Physical discomfort of earplug is a common complaint, so much so it jeopardizes the health and safety of workers, resulting in frequent noncompliance to proper wearing of earplugs. A pressing need thus arises to understand the underlying mechanics for the interaction of earplugs with earcanal walls. An idealized cylindrical geometry of earcanal is first treated with computational and analytical modeling to predict the pressure induced by roll-down cylindrical PVC foam earplugs. In order to predict representative pressure values and distribution, we estimated the hyperelastic properties of foam-based earplugs and characterized their behavior using a stent testing machine (J-Crimp^TM machine) that mimics the radial compression of earplugs inside earcanals.
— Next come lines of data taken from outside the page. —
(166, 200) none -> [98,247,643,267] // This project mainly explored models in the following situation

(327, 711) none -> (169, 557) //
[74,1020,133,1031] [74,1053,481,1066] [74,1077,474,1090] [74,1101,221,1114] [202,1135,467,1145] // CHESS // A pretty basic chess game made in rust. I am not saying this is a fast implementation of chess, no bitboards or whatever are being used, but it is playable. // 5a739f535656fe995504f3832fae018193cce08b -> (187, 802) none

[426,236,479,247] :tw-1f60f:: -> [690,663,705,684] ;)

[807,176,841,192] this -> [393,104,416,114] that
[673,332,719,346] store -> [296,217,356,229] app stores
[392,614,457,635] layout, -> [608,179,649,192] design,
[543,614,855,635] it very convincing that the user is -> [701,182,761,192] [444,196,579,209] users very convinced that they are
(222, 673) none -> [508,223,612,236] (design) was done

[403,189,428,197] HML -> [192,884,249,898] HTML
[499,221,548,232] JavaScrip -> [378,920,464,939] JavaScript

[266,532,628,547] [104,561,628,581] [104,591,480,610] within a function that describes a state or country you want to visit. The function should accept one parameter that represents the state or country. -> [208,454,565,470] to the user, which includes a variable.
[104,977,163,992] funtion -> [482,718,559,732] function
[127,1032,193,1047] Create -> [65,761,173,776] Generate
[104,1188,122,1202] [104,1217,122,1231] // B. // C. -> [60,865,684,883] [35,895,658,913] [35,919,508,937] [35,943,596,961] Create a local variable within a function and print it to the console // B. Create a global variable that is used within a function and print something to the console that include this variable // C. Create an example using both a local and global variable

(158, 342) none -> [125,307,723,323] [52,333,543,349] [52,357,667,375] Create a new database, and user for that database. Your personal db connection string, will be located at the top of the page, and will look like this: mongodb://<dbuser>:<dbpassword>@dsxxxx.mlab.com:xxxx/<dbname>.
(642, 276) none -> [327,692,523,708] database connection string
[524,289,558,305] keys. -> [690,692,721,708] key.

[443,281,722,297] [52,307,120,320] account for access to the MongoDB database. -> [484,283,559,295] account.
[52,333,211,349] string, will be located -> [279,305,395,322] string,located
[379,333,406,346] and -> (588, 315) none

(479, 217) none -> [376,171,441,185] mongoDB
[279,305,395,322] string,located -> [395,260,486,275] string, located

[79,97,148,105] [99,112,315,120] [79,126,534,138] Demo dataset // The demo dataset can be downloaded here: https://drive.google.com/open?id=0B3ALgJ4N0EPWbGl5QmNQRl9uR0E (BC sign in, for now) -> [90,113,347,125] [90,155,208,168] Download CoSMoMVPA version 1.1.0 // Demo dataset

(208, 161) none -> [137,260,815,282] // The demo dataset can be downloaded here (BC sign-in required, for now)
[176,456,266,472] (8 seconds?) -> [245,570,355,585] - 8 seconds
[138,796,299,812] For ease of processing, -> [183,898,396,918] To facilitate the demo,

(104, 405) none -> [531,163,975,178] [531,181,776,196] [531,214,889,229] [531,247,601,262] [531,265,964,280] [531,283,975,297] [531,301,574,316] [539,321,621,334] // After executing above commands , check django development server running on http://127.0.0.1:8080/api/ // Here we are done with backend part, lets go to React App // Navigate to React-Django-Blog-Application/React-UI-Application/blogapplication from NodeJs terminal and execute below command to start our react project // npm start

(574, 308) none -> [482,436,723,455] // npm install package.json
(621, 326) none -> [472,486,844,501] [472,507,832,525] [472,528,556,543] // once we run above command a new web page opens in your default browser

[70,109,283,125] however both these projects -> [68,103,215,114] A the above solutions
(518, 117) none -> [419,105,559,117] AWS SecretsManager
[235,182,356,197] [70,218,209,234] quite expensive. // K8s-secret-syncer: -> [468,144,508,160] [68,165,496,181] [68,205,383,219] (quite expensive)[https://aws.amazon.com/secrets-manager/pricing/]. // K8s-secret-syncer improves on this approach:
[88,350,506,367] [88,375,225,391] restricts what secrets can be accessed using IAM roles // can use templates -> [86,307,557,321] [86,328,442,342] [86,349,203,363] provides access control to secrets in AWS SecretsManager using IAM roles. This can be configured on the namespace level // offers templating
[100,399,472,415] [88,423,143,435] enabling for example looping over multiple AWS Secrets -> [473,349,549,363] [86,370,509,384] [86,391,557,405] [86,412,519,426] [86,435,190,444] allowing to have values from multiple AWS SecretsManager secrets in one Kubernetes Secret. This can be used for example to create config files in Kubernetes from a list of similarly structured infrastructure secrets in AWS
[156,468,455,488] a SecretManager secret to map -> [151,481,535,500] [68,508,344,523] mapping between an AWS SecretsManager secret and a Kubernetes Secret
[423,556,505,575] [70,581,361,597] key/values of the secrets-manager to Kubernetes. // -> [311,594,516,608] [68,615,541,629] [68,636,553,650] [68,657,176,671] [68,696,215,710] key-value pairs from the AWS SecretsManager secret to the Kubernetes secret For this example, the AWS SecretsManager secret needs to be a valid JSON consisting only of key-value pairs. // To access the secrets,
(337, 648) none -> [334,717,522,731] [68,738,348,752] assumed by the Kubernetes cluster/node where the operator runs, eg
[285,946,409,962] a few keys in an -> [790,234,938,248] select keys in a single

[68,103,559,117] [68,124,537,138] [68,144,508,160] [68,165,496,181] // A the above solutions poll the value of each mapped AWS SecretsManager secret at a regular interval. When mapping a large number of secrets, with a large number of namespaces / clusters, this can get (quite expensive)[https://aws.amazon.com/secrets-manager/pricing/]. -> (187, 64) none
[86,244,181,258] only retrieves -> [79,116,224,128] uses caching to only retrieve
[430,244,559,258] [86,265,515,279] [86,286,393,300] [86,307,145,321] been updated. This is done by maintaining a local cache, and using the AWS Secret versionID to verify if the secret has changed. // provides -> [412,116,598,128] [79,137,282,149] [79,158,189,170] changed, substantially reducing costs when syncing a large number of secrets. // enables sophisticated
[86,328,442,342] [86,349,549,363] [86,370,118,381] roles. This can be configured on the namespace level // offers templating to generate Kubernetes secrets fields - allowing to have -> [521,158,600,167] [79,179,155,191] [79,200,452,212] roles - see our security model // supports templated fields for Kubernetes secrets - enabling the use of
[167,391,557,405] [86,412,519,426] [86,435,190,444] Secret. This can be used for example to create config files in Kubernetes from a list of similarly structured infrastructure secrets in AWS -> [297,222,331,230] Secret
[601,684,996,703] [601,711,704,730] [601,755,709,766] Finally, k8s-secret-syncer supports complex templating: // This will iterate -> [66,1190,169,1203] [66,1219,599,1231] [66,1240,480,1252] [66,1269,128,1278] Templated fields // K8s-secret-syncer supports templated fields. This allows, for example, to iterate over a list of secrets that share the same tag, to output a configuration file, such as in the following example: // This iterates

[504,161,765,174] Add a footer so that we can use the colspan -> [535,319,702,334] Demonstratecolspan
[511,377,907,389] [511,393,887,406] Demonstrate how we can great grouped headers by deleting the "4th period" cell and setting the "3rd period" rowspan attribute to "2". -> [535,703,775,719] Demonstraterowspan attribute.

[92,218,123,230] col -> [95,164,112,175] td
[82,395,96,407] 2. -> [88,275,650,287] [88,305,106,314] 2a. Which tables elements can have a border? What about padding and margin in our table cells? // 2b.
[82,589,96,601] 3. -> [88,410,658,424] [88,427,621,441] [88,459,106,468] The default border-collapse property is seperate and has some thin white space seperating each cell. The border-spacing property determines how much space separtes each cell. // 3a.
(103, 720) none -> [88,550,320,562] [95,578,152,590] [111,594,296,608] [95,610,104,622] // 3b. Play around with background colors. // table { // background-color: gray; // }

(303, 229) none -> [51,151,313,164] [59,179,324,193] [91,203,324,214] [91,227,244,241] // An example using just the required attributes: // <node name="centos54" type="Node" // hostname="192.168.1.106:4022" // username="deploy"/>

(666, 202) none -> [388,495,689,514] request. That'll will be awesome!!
Similarly, we estimated the hyperelastic properties of skin based on a simplified model consisting of a single hyperelastic layer. As a crosscheck of those found properties and the calibrated models, we validated them with literature and against a set of three experiments: (i) earplug expansion in a cylindrical holder, (ii) quasi-static uniaxial and (iii) transverse compression. We finally used those validated properties of the foam and skin to compute the pressure magnitude and distribution in an axisymmetric representation of earcanal as well as in a 3D realistic earcanal reconstructed from MRI images of a human subject.

耳塞的身体不适是常见的投诉，以至于危害工人的健康和安全，导致经常出现不遵守正确佩戴耳塞的规定。因此，迫切需要了解耳塞与耳道壁相互作用的基本机制。首先使用计算和分析模型处理理想化的耳道圆柱几何形状，以预测滚落圆柱形 PVC 泡沫耳塞引起的压力。为了预测代表性压力值和分布，我们评估了泡沫耳塞的超弹性特性，并使用支架测试机 (J-Crimp ^{TM ) 表征了它们的行为}机器）模拟耳塞在耳道内的径向压缩。同样，我们基于由单个超弹性层组成的简化模型来估计皮肤的超弹性特性。作为对这些发现的特性和校准模型的交叉检查，我们通过文献和一组三个实验验证了它们：（i）圆柱形支架中的耳塞膨胀，（ii）准静态单轴和（iii）横向压缩。我们最终使用泡沫和皮肤的那些经过验证的特性来计算耳道轴对称表示以及从人类受试者的 MRI 图像重建的 3D 逼真耳道中的压力大小和分布。